For instance: If you need to make a doctor appointment for your child, instead of writing:
Last night, when we were at the movies watching Ant Man, Junior started complaining of a stomach ache. At first, I thought it was because he ate a whole box of M&Ms before I realized. But he's been vomiting and has a fever this morning. I think we should take him to the doctor.
I would appreciate it if you'd get back to me sooner than last time.
Not only has the oversharer opened themselves up for a criticism about their parenting choices, but they also muddied the message with unimportant details and a passive-aggressive statement at the end that will only heighten conflict. Instead, this message would be much more effective:
Junior vomited three times in the last 24 hours. His temperature is 101.4. I called Dr. Jones' office and they recommend seeing him right away. They have an opening today at 3:00. You are welcome to join us at the appointment. If you can't make it, I'll let you know what the doctor says.

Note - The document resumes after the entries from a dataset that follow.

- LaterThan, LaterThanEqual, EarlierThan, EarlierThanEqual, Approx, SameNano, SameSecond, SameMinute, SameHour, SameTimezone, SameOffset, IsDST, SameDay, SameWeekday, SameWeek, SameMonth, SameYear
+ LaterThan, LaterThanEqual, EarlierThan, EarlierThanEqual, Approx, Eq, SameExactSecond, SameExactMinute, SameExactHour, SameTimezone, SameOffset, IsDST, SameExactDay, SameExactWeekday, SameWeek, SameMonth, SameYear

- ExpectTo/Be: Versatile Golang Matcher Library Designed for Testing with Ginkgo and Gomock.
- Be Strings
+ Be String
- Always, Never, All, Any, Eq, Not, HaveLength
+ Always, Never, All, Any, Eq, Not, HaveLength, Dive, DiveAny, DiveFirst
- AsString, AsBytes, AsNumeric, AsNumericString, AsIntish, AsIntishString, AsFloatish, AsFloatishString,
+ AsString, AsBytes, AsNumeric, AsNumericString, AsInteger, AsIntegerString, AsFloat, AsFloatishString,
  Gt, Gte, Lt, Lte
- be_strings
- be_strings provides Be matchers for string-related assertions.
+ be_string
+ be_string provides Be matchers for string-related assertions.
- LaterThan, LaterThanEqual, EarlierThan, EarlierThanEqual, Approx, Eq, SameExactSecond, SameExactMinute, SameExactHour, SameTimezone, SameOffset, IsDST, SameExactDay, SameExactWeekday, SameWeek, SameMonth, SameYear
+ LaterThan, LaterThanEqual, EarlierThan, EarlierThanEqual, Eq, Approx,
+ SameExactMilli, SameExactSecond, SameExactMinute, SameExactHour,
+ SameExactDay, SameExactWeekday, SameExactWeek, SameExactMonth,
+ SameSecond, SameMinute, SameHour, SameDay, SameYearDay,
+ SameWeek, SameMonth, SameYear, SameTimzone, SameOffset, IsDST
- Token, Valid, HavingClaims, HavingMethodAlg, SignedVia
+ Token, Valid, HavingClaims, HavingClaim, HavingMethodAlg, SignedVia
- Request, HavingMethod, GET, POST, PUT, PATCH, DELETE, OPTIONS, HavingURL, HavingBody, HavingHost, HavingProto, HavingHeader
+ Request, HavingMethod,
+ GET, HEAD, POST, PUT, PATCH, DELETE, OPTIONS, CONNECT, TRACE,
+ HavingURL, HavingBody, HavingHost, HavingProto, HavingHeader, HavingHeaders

You will not always coparent perfectly. There will be many mistakes. Learn from them and move forward. You get to decide how many extra regrets you take with you through this experience, and how hard you make it on your children. You are doing end-of-life care for your marriage. Make your plans accordingly, protect yourself, get your affairs in order, use tools and resources to make the process easier, and remember to be professional. Marriages end, but they don't have to destroy everything and everyone when they do.